Can anyone compute this series?

[Johnny5]

I'm not sure what different methods there are out there to compute the following series:

 

[math] \sum_{n=0}^{n=\infty} \frac{(-1)^n}{(2n+1)^3} [/math]

[matt grime]

It looks to me like the coefficients of some fourier series.

[lurflurf]

The sum is pi^3/32~.968946146259

It is the Dirichlet Beta Function evaluated at 3.

http://mathworld.wolfram.com/DirichletBetaFunction.html

[Johnny5]

Ok pi^3/32, is there an easy way to show this? How exactly does pi enter the answer?

[matt grime]

Why shouldn't pi enter into it? If it's anything to do with integrals of any reasonably nice function then pi is bound to play a role. Learn about, ooh, fourier series to see why.

[Johnny5]

Learn about, ooh, fourier series to see why.

 

Ok, I've done Fourier series before, and now that you mention it, I recall that you can get a whole bunch of series in terms of pi. It was in my PDE book, but i dont know where that is at the moment. But i know what you're talking about.

 

But, off the top of my head, I do not remember the entire comprehensive analysis given in that PDE book.

 

I remember off the top of my head some of what has to be done.

 

There are a series of integrals that you have to understand.

 

sin(mx)cos(nx)dx

sin(mx)sin(nx)dx

cos(mx)cos(nx)dx

 

And as i recall, the answers are either zero or one. And I solved them using integration by parts.

 

Then lets see.

 

The idea behind fourier series goes like this.

 

Suppose that you have some function f(x).

 

Suppose next that it has a Fourier series expansion on some interval L.

 

So we have something like this going on:

 

-L/2 < x < L/2

 

 

Possible Fourier sine series:

 

[math] f(x) = \sum_{n=0}^{n=\infty} c_n sin (nx) [/math]

 

Possible Fourier cosine series:

 

[math] f(x) = \sum_{n=0}^{n=\infty} c_n cos (nx) [/math]

 

Now, you have to work out the formulas for the Fourier coefficients, which is what takes the most time.

 

All that was without googling.

[lurflurf]

Easy way is subjective. I did find a function whose fourier series in cos that can be used to find the sum.

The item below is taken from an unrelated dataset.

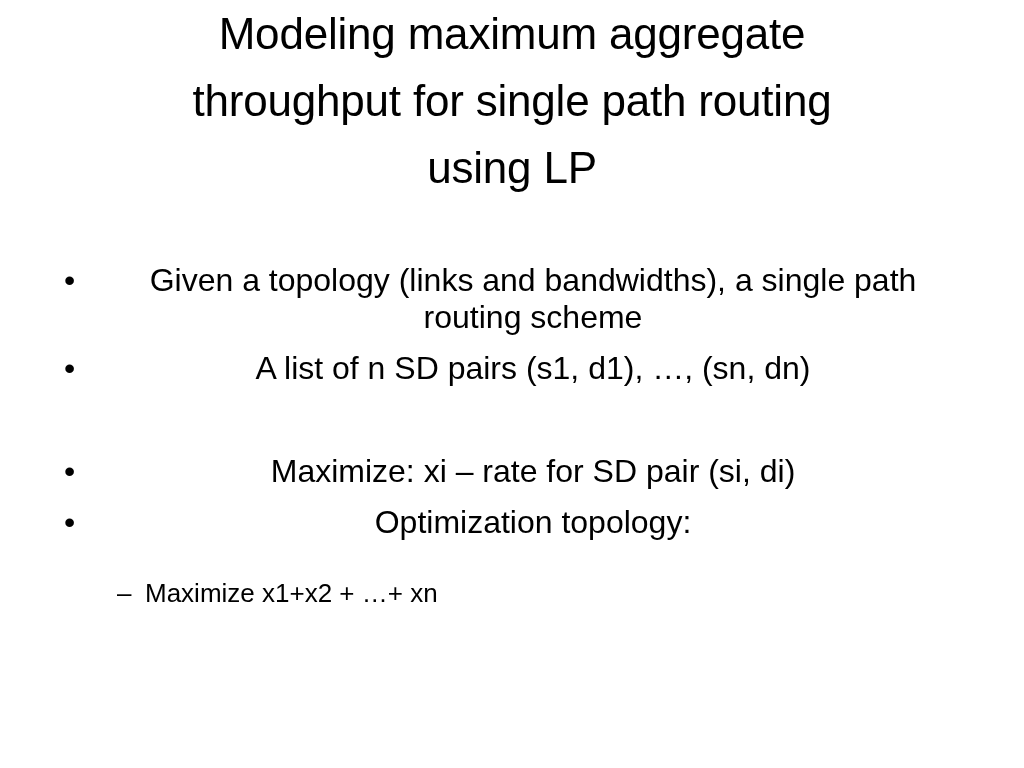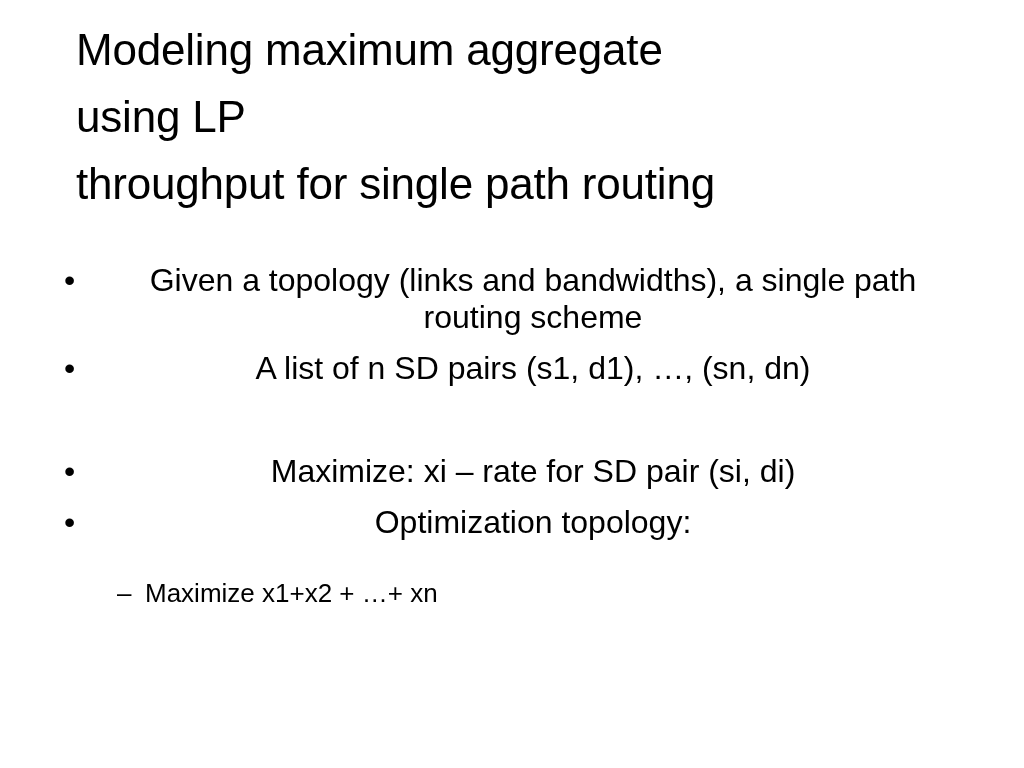"Modeling maximum aggregate" .slide-title { margin: 16px -> 0; text-align: left -> center }
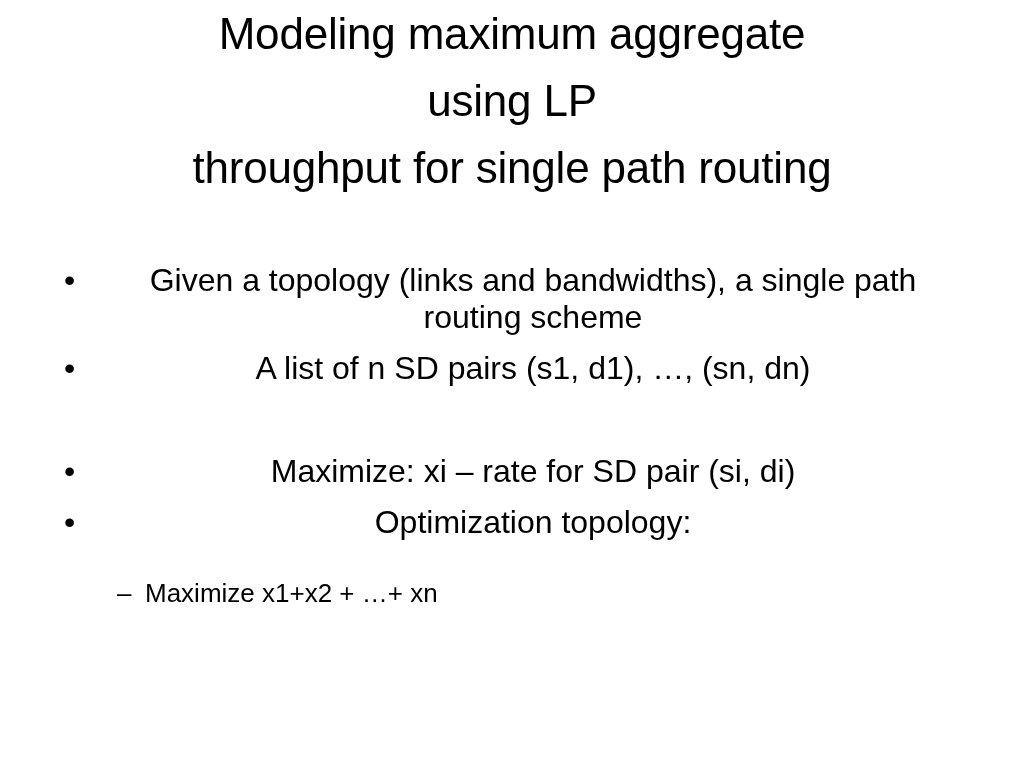"using LP" span.tline { order: before "throughput for single path routing" -> after "throughput for single path routing" }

f(x)=pi^3/32-(pi^3/16)x^2 0<x<.5

f(x)=pi^3/64-(pi^3/16)(x-.5)^2 .5<x<1

f(x)=(pi^3/16)(x-1)^2 1<x<1.5

f(x)=pi^3/64+(pi^3/16)(x-1.5)^2 1.5<x<2

find cos series

the sum is f(0)=pi^3/32

 

A few easy things to try when finding sums

1. recognize it in terms of a known function

my first thought when I saw it was sum=im(trilog(i))

but that was no easier than the sum, the integrals just gave back polylogs giving no progress.

Next I thought of it as one of the functions related to zeta in fact Dirichlet Beta this gave the sum easily.

The above function also gives the sum.

2. constuct a function have residues equal to terms of the sum so that the sum can be calculated by contour integration.

That did not seem to good for this.

3. add a parameter then relate the sum to a known quantity and solve for it

as in 1 I imbeded the sum in trilog(x) a 3rd order linear ode was apparent but knowing the solution was trilog(x) was not helpful.

 

Any of those three approches make it clear why pi occurs in so many sums. I'm sure there are some good books on doing sums out there.

[lurflurf]

The above function is an error.

f(x)=(pi^3/8)(x-x^2) expanded in sine over0<x<1 gives a series that can be used

sum=f(1/2)=pi^3/32

This function can be deduced by thinking about the sine expansion of 1 on the same interval and integrating twice with respect to x.

 

Here it is with trilog(x) using a helpful identity from

http://functions.wolfram.com/ZetaFunctionsandPolylogarithms/PolyLog/17/02/03/01/

(trilog(1/z)-trilog(z))2=log^3(-z)/12+(pi^2)log(-z)/12

-i sum=(tilog(-i)-trilog(i))/2

-i sum=(tilog(1/i)-trilog(i))/2

-i sum=log^3(-i)/12+(pi^2)log(-i)/12

-i sum=(-pi i/2)^3/12+(pi^2)(-pi i/2)/12

-i sum=pi^3 i/96-pi^3 i /24

-i sum=-i pi^3/32

sum=pi^3/32